Copyright © 2014 by Courtney Cook Hopp

 

ASIN: B00K942WVC

 

All rights reserved. No part of this publication may be reproduced, stored in a retrieval system, or transmitted in any form or by any means, electronic, mechanical, photocopying, recording, or otherwise, without written permission. For more information, go to www.courtneyhopp.com

 

Book cover and layout by Flair for Design

Author photo by Katy Tuttle Photography

 

Dedicated to my own

“Two Women

Running on the Beach”

Carrie Cook Minns and

In Memory
of Betty Jane Rice Cook

 

 

 

 

 

It would strike without warning — hard, splintering, non-breathable grief.

Like a hammer slammed down, its cruelty would pierce through every fiber of my body, leaving nothing but a fog of gray. Two and a half years of mind numbing gray.

But they lied.

About time.

About the healing power of time.

Because grief knocked me to the ground whenever it damn well pleased.

 

 

 

The hammer’s fluid arc swung forty-eight feet above my head, the black steel cutting through ribbons of purple and pink, woven in the twilight sky. Up, down, up, down, the sculpture’s endless rhythm predictable, keeping time to some unknown beat.

“CeeCee, come on,” Grace shouted from the entrance of the Seattle Art Museum as a late summer breeze rolled up from the Puget Sound, swirling the salt air around me.

I tore my eyes from the Hammering Man sculpture, and followed Grace through the front doors of the SAM — away from my gray reality and into a vibrant world of dreamers.

“CeeCee, your aunt does not mess around,” she shot over her shoulder. “She must donate loads of Franklins to get this kind of treatment.”

“Doubtful,” I replied, absorbing the art, the sophistication, the people — their collective donating power having lured them out for a private viewing of Picasso’s work.

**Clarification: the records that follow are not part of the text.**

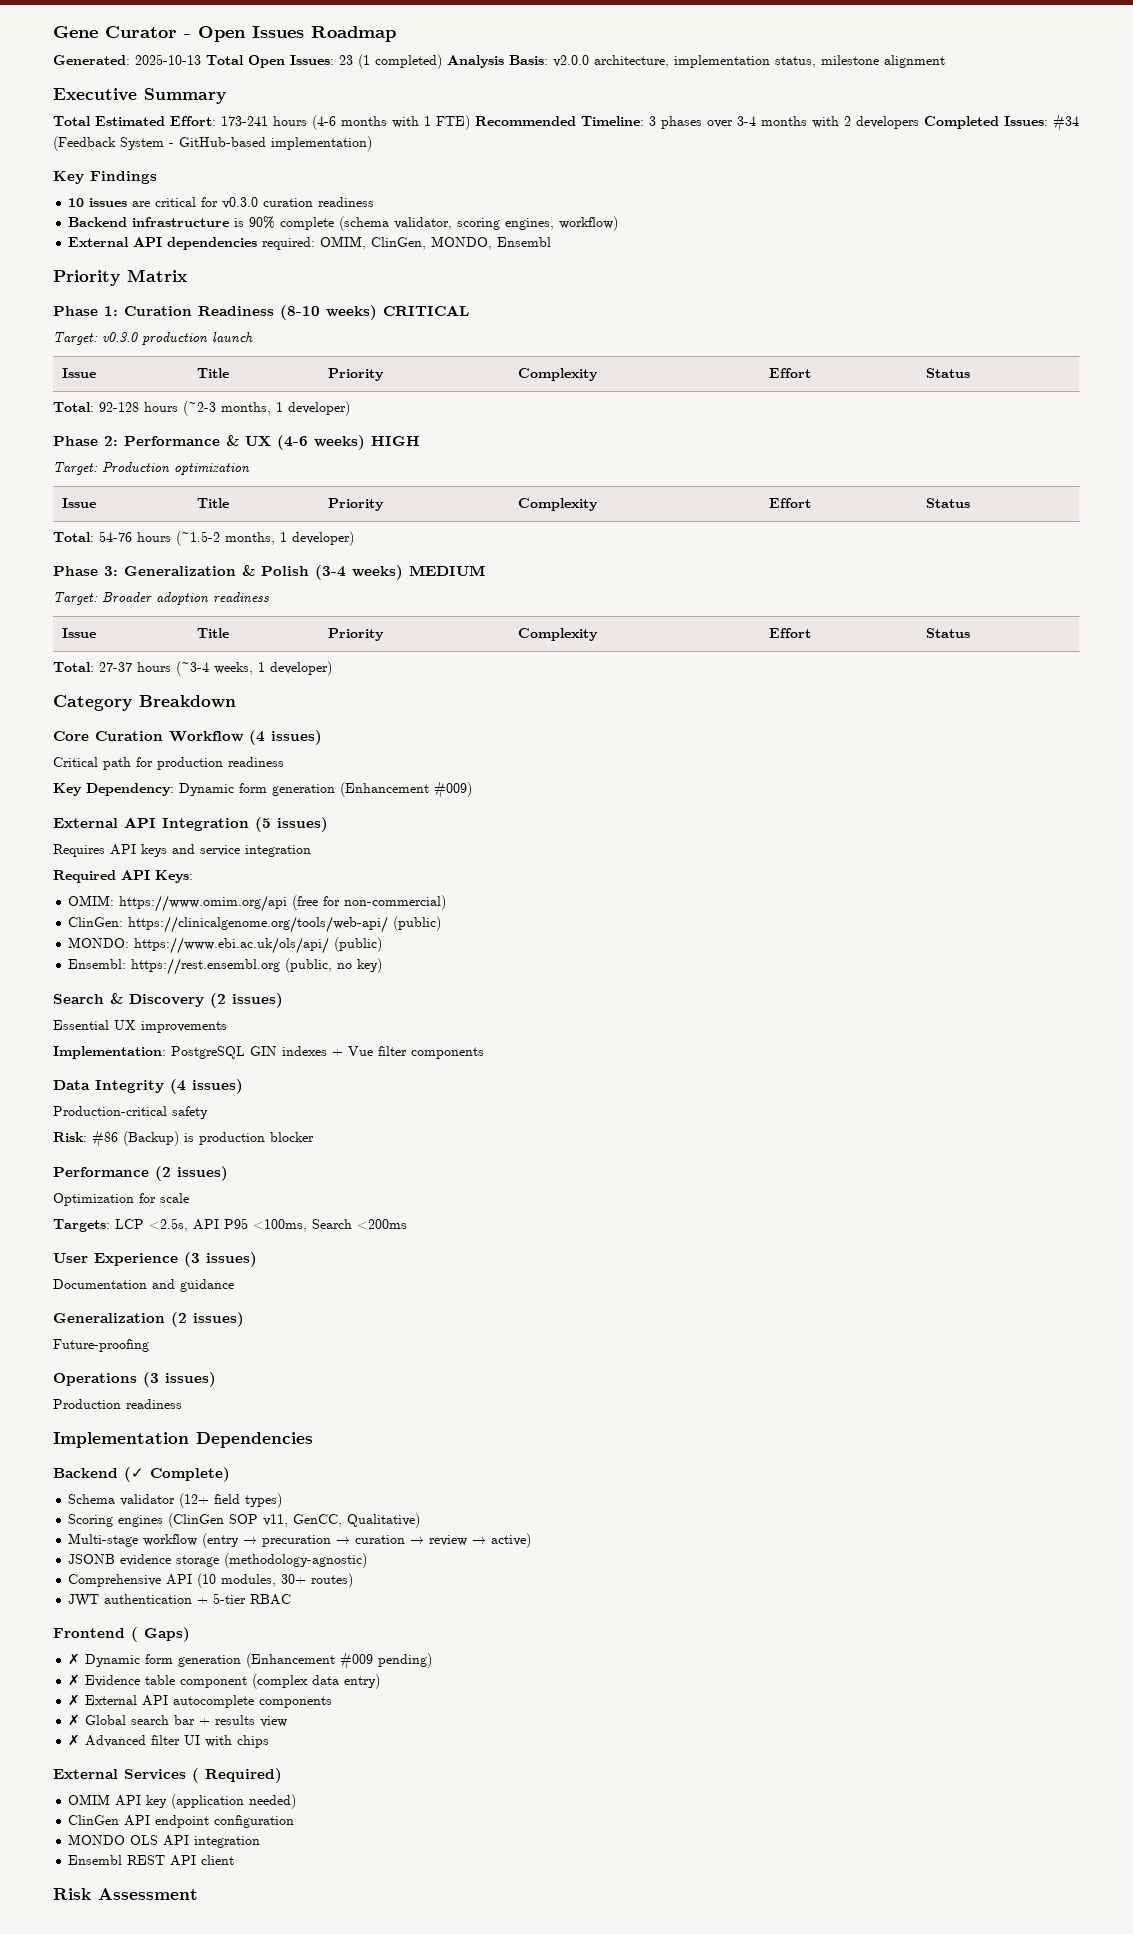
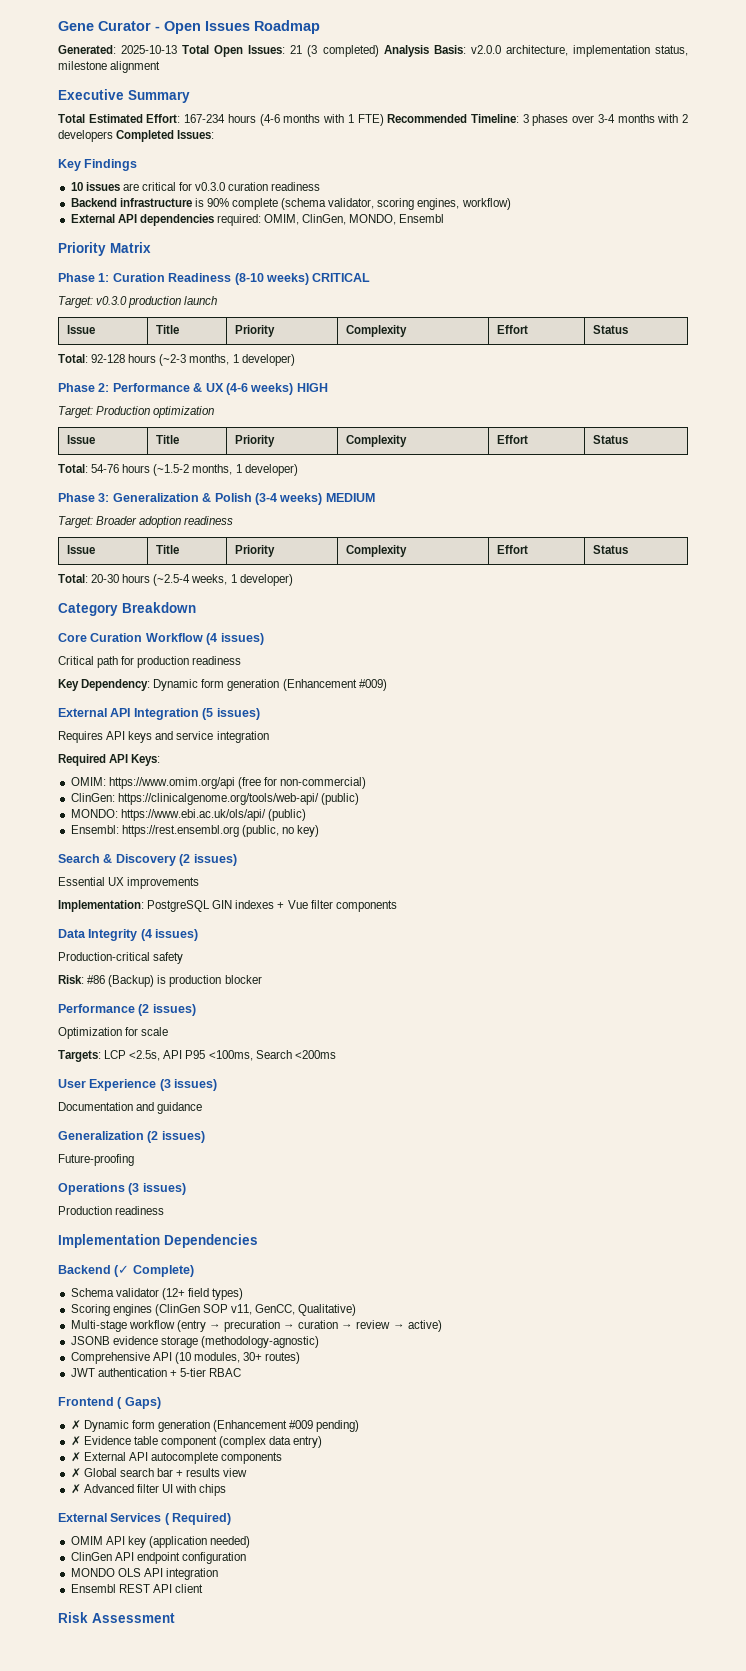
- Generated: 2025-10-13 Total Open Issues: 23 (1 completed) Analysis Basis: v2.0.0 architecture, implementation status, milestone alignment
+ Generated: 2025-10-13 Total Open Issues: 21 (3 completed) Analysis Basis: v2.0.0 architecture, implementation status, milestone alignment
- Total Estimated Effort: 173-241 hours (4-6 months with 1 FTE) Recommended Timeline: 3 phases over 3-4 months with 2 developers Completed Issues: #34 (Feedback System - GitHub-based implementation)
+ Total Estimated Effort: 167-234 hours (4-6 months with 1 FTE) Recommended Timeline: 3 phases over 3-4 months with 2 developers Completed Issues:
- Total: 27-37 hours (~3-4 weeks, 1 developer)
+ Total: 20-30 hours (~2.5-4 weeks, 1 developer)

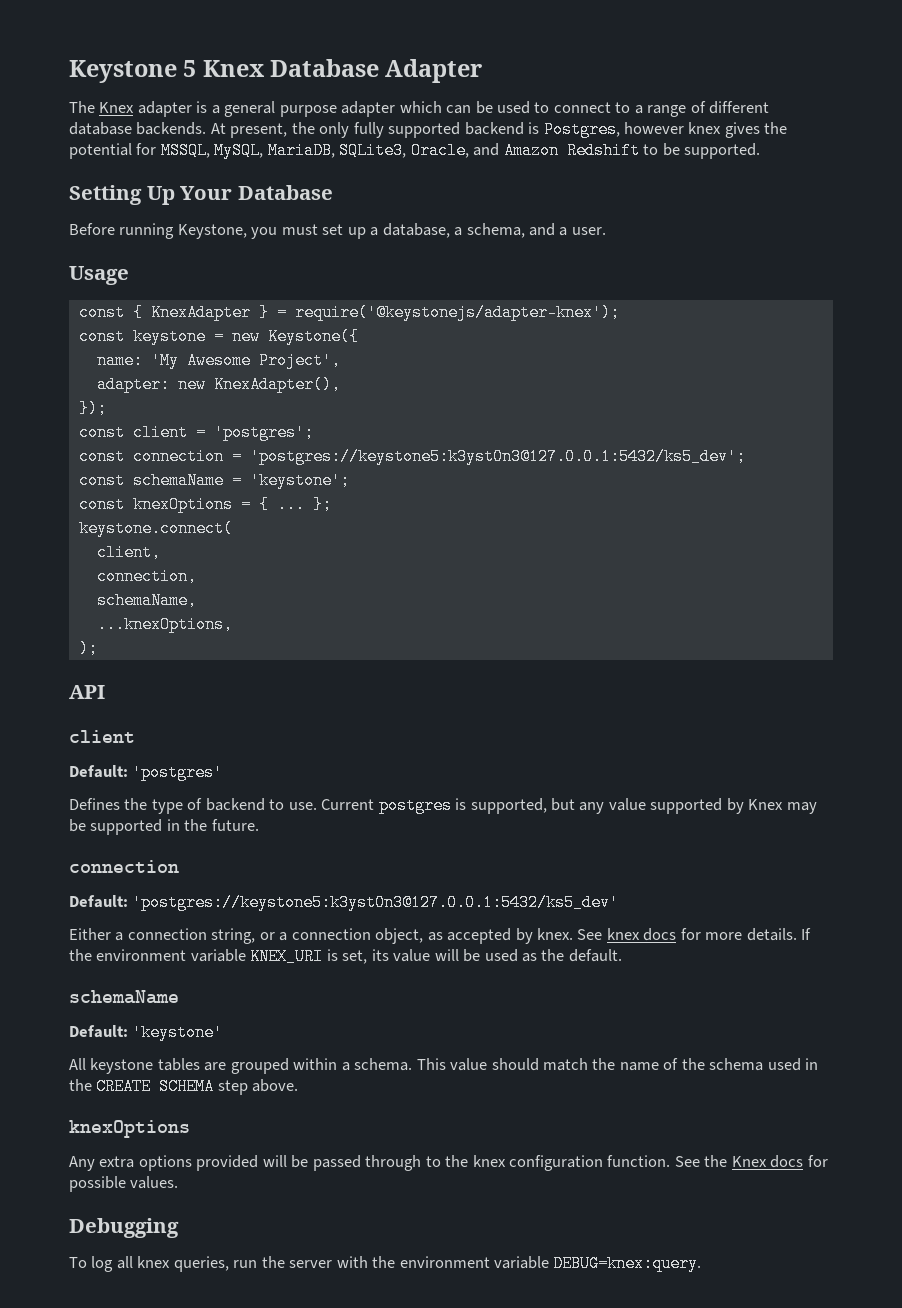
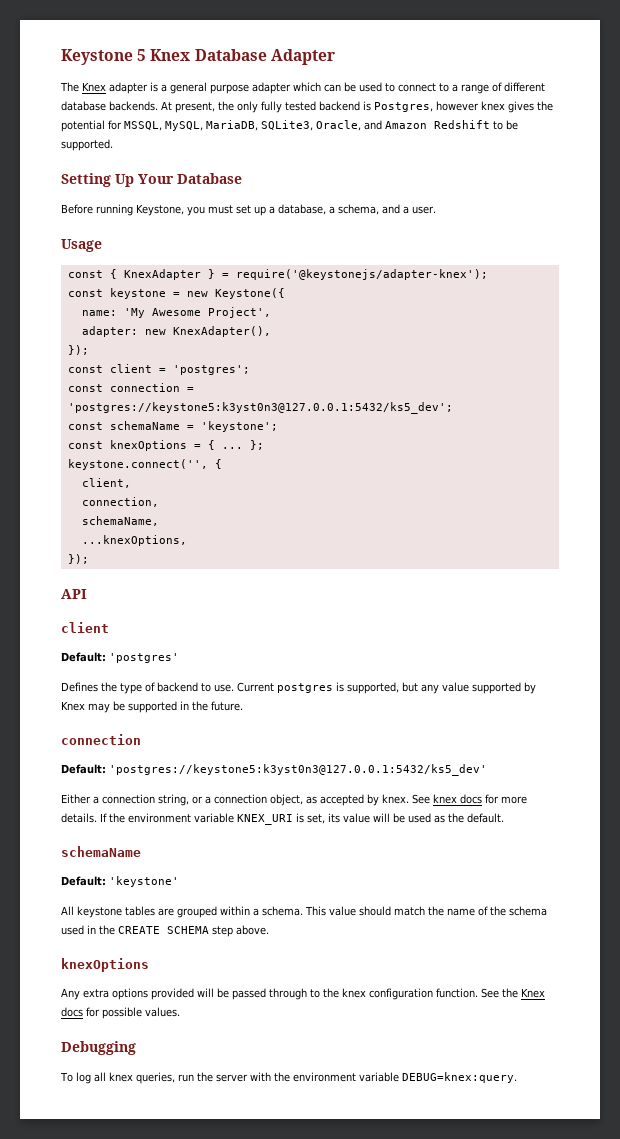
- At present, the only fully supported backend is Postgres, however knex gives the potential for MSSQL, MySQL, MariaDB, SQLite3, Oracle, and Amazon Redshift to be supported.
+ At present, the only fully tested backend is Postgres, however knex gives the potential for MSSQL, MySQL, MariaDB, SQLite3, Oracle, and Amazon Redshift to be supported.
- keystone.connect(
+ keystone.connect('', {
  ...knexOptions,
- );
+ });

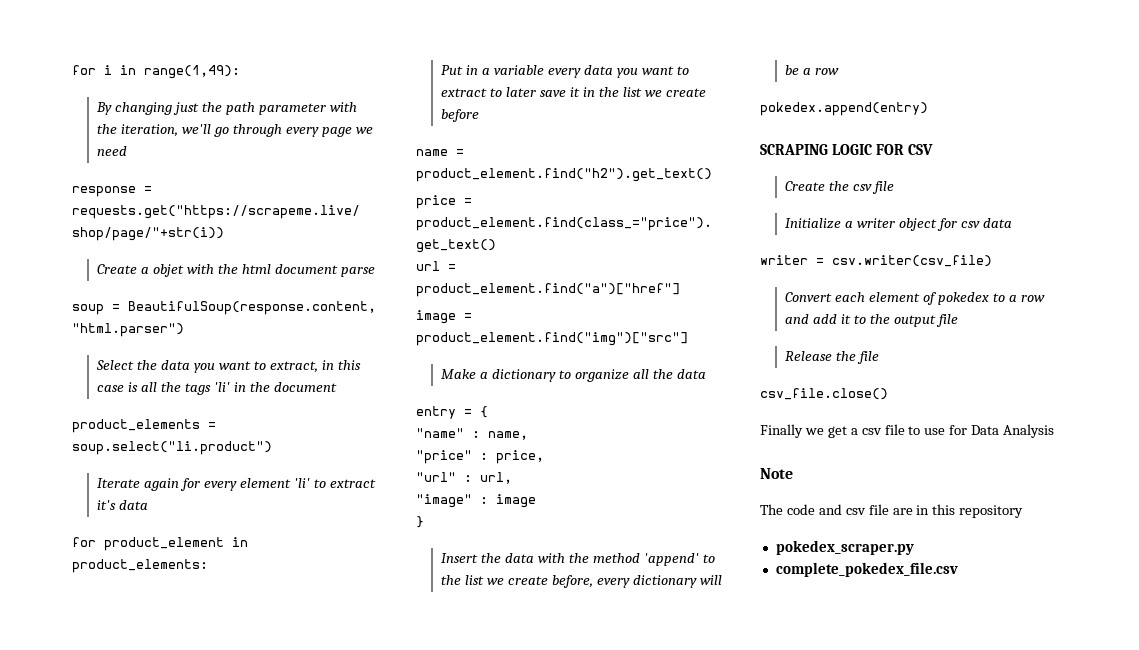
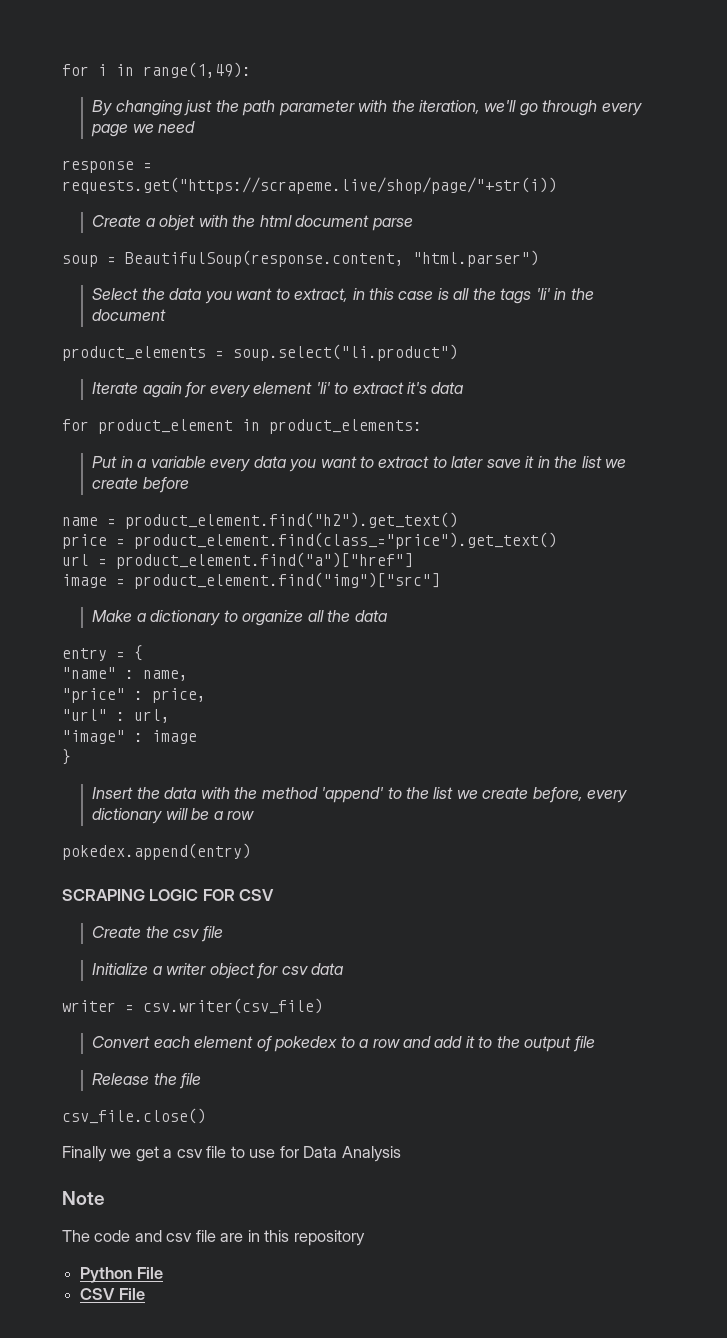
- pokedex_scraper.py
- complete_pokedex_file.csv
+ Python File
+ CSV File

I pushed my mess of long, strawberry blonde kinks behind my ear, realizing I should have tried harder to tame their out-of-control nature. “I’m fairly certain Uncle Russell’s landscape business doesn’t rake in this kind of cash.”

Truth be told, I had no idea how Aunt Lucy scored the tickets, or why she would offer them to me. Had it been anyone else I’d have assumed it was a sympathy move, but that wasn’t her style.

Instead, she planned and detailed the entire evening, quietly setting it into motion. The tickets, the town car, even enlisting Grace’s mom to cover our island jailbreak with a “sleepover” fabrication, which helped to pull the wool over Dad’s eyes. Not that it was hard to do. Not since the accident had left him blind.

“You’d be surprised the amount of money people pay out to avoid getting their hands dirty,” Grace quipped, the spring of her black coils dancing around a brightly colored scarf.

“And you’re suddenly an expert on the current pay structures of the working force?”

“Not me, girlfriend, but my parents pay a lot of people a lot of money to avoid doing a lot of things.”

“Must be nice.”

The distasteful smell of the toilet I scrubbed this morning still clung to the hair in my nose. Nobody came to our house, ever, Dad muttering,
“If I can’t see them, then I don’t want them roaming around like ghosts.”
Which was laughable, because he was the only ghost that slipped from room to room.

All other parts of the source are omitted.